**TASK TO COMPLETE**
What lines in the records include the string "relative"? Return each one.

**SUPPLIED MATERIAL**
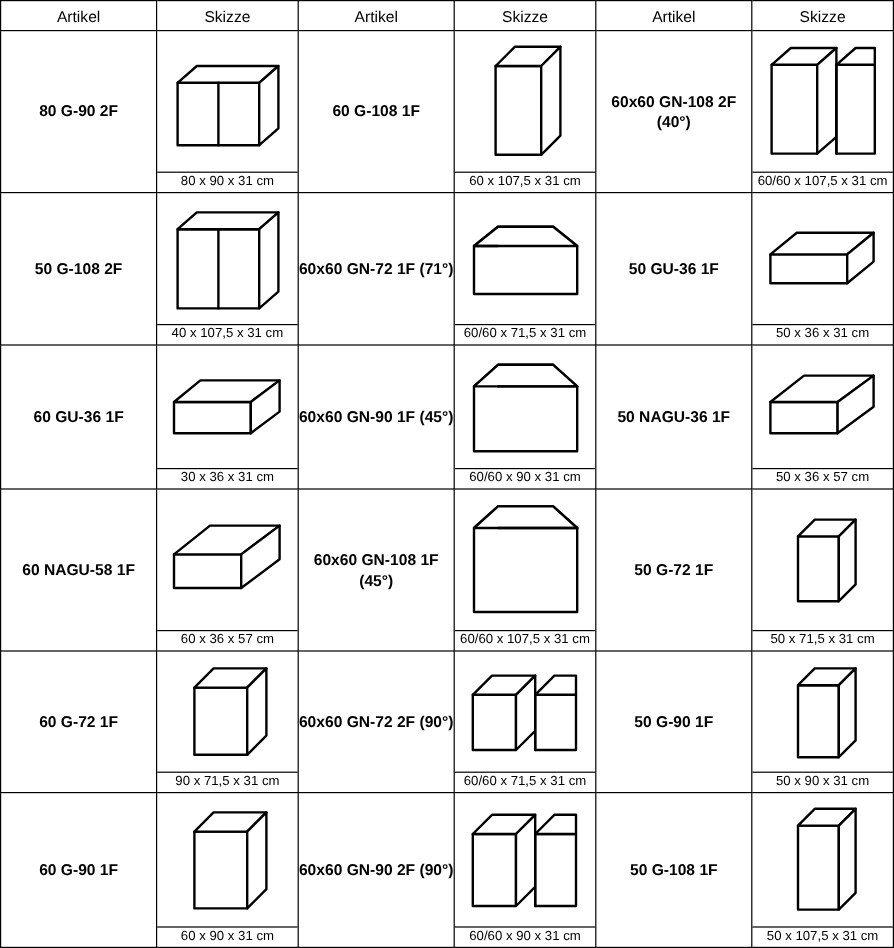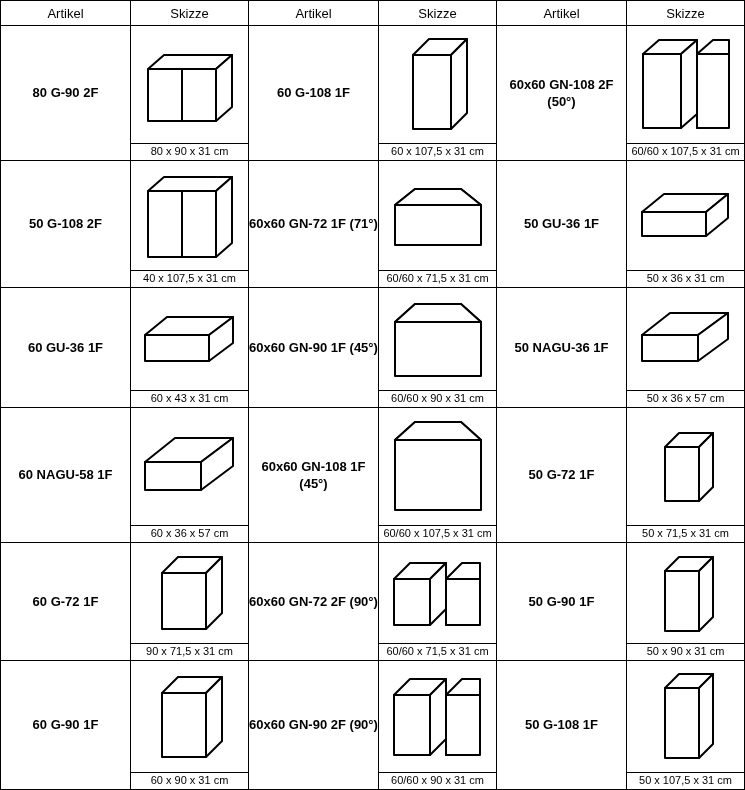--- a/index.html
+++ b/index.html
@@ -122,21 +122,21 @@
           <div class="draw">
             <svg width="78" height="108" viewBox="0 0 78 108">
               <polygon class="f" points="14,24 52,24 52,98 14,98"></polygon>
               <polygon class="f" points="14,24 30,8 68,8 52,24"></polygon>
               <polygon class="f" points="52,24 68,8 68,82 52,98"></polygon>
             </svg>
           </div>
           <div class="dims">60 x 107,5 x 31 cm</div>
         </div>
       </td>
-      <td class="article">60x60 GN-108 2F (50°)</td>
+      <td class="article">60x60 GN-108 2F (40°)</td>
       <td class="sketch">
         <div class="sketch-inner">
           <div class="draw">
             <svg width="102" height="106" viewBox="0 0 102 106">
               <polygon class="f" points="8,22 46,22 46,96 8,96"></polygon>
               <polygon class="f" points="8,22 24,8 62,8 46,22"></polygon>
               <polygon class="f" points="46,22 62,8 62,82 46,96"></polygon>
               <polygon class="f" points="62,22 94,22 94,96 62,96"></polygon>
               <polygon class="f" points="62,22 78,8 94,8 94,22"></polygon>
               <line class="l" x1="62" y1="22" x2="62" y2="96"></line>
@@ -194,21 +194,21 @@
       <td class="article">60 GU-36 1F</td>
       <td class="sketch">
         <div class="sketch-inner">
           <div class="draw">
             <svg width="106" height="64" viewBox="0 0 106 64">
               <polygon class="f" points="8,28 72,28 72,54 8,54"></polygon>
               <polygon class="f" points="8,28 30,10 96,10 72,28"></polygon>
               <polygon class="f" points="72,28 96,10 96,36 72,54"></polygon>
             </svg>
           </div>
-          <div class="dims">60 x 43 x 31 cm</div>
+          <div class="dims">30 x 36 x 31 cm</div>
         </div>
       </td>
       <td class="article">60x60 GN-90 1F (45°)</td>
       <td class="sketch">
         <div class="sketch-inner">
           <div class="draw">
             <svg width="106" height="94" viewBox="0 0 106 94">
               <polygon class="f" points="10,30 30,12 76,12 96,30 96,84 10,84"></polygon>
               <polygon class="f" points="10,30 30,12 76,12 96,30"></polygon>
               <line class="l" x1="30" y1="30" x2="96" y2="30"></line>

---

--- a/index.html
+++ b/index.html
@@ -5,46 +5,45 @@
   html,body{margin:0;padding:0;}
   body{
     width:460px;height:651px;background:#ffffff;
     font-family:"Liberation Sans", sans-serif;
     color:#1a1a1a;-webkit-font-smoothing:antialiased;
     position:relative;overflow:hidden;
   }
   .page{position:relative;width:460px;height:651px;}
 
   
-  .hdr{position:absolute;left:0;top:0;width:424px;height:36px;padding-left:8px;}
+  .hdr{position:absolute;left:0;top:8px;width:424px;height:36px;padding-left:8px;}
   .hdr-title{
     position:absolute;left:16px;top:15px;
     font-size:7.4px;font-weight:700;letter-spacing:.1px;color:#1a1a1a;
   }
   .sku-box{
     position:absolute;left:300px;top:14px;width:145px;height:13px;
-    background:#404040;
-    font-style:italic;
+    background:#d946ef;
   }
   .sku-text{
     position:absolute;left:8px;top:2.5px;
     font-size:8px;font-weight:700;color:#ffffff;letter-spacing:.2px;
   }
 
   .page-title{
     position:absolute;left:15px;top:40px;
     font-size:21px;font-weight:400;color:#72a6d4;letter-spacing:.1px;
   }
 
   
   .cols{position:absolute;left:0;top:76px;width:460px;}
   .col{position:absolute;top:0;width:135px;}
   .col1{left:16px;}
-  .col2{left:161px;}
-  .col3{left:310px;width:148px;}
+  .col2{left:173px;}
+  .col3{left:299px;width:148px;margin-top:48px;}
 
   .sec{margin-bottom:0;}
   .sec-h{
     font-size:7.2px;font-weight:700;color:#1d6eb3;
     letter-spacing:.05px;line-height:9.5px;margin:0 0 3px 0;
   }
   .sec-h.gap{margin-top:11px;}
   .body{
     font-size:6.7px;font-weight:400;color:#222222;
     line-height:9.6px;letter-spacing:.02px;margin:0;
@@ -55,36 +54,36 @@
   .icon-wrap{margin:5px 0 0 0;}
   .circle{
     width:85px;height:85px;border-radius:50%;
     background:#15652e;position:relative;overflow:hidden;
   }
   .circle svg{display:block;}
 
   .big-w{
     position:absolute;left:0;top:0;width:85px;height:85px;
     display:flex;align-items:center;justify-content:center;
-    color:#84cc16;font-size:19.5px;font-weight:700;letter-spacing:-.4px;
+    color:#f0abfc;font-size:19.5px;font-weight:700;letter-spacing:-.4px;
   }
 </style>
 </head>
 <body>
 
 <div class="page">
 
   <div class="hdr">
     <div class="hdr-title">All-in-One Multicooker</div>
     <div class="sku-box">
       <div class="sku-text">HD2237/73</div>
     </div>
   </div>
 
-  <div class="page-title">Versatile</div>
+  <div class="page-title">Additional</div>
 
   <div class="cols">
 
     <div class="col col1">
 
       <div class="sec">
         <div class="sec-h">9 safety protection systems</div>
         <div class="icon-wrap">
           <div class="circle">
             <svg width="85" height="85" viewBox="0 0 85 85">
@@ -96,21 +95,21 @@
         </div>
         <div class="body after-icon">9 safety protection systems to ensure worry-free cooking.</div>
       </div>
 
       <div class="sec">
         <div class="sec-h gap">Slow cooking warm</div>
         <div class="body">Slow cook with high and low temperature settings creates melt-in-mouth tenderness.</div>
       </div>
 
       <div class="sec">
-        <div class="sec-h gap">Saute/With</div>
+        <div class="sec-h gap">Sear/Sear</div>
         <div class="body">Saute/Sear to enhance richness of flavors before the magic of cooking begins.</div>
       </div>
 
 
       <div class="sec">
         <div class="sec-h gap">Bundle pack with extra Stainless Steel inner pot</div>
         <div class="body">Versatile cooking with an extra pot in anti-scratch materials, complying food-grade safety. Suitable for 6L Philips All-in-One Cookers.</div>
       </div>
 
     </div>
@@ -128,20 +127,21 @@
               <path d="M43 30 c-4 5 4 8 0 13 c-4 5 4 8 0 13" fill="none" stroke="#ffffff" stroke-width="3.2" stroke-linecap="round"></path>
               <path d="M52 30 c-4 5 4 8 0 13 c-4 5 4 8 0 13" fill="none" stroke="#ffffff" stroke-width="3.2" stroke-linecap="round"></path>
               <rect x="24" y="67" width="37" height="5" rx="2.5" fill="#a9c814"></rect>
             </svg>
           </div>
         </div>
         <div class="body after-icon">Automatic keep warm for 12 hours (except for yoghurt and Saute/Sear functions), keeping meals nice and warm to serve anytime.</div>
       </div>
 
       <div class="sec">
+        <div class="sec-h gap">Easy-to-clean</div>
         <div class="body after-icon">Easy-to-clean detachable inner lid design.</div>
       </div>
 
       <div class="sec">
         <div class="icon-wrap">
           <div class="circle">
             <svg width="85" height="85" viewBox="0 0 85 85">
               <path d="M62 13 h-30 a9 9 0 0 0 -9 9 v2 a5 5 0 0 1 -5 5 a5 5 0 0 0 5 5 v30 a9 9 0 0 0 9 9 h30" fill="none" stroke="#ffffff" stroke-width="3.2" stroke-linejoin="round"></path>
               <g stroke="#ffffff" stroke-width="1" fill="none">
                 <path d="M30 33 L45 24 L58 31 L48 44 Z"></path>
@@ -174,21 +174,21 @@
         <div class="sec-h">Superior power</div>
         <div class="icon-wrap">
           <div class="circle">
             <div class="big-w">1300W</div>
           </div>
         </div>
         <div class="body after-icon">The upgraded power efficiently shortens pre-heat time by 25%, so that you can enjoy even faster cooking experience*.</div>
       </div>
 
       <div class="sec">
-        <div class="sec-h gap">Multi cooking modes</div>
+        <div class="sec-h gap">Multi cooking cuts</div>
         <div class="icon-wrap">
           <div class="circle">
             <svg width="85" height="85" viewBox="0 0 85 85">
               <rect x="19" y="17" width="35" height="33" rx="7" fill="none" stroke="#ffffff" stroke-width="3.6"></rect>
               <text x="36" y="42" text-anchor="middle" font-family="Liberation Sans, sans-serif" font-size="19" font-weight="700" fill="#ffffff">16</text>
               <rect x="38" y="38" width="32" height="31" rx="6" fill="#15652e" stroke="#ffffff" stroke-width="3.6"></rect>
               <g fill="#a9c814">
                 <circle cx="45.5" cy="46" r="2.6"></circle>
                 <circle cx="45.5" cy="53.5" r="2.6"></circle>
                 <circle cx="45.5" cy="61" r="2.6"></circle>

**WRITTEN SOLUTION**
     position:relative;overflow:hidden;
   .page{position:relative;width:460px;height:651px;}
     background:#15652e;position:relative;overflow:hidden;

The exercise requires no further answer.